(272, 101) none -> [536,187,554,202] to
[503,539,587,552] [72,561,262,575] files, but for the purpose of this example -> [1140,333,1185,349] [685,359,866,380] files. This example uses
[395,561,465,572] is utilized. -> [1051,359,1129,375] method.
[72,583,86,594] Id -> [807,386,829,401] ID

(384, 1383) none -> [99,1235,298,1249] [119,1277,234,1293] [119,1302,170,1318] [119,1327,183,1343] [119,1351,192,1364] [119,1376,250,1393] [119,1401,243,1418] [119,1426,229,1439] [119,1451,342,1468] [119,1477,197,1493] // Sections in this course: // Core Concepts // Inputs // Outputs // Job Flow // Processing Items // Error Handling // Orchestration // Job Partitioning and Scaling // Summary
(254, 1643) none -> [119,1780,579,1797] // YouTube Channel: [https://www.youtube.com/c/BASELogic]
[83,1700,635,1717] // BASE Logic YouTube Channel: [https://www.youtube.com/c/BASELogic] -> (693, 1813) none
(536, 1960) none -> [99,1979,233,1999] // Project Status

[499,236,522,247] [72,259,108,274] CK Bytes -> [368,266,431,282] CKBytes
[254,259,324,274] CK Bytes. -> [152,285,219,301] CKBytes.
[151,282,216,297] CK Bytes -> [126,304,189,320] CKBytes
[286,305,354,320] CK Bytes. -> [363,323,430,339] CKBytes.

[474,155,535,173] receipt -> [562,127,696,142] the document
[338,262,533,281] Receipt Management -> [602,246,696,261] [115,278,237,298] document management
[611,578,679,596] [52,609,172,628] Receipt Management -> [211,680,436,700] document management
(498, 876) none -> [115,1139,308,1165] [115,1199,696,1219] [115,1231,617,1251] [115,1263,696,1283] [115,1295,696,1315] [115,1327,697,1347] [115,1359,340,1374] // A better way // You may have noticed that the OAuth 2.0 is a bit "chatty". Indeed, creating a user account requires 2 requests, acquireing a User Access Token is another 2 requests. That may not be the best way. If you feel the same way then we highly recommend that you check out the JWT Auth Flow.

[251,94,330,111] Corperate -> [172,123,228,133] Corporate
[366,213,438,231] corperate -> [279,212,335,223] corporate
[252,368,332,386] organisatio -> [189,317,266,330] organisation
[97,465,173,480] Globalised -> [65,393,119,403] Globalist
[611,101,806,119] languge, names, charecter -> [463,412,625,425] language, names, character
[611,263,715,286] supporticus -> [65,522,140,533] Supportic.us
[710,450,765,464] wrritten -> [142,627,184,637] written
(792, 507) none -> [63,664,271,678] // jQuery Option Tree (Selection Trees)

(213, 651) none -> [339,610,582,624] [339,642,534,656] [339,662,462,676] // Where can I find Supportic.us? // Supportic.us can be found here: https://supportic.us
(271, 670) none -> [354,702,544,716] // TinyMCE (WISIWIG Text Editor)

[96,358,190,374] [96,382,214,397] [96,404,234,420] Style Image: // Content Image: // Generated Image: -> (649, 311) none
==============================
What you have to do:
Precisely the lines between those holding "[72,583,86,594] Id -> [807,386,829,401] ID" and "(536, 1960) none", inclusive, are to be reproduced from the listing above, with nothing added.

Answer section:
[72,583,86,594] Id -> [807,386,829,401] ID

(384, 1383) none -> [99,1235,298,1249] [119,1277,234,1293] [119,1302,170,1318] [119,1327,183,1343] [119,1351,192,1364] [119,1376,250,1393] [119,1401,243,1418] [119,1426,229,1439] [119,1451,342,1468] [119,1477,197,1493] // Sections in this course: // Core Concepts // Inputs // Outputs // Job Flow // Processing Items // Error Handling // Orchestration // Job Partitioning and Scaling // Summary
(254, 1643) none -> [119,1780,579,1797] // YouTube Channel: [https://www.youtube.com/c/BASELogic]
[83,1700,635,1717] // BASE Logic YouTube Channel: [https://www.youtube.com/c/BASELogic] -> (693, 1813) none
(536, 1960) none -> [99,1979,233,1999] // Project Status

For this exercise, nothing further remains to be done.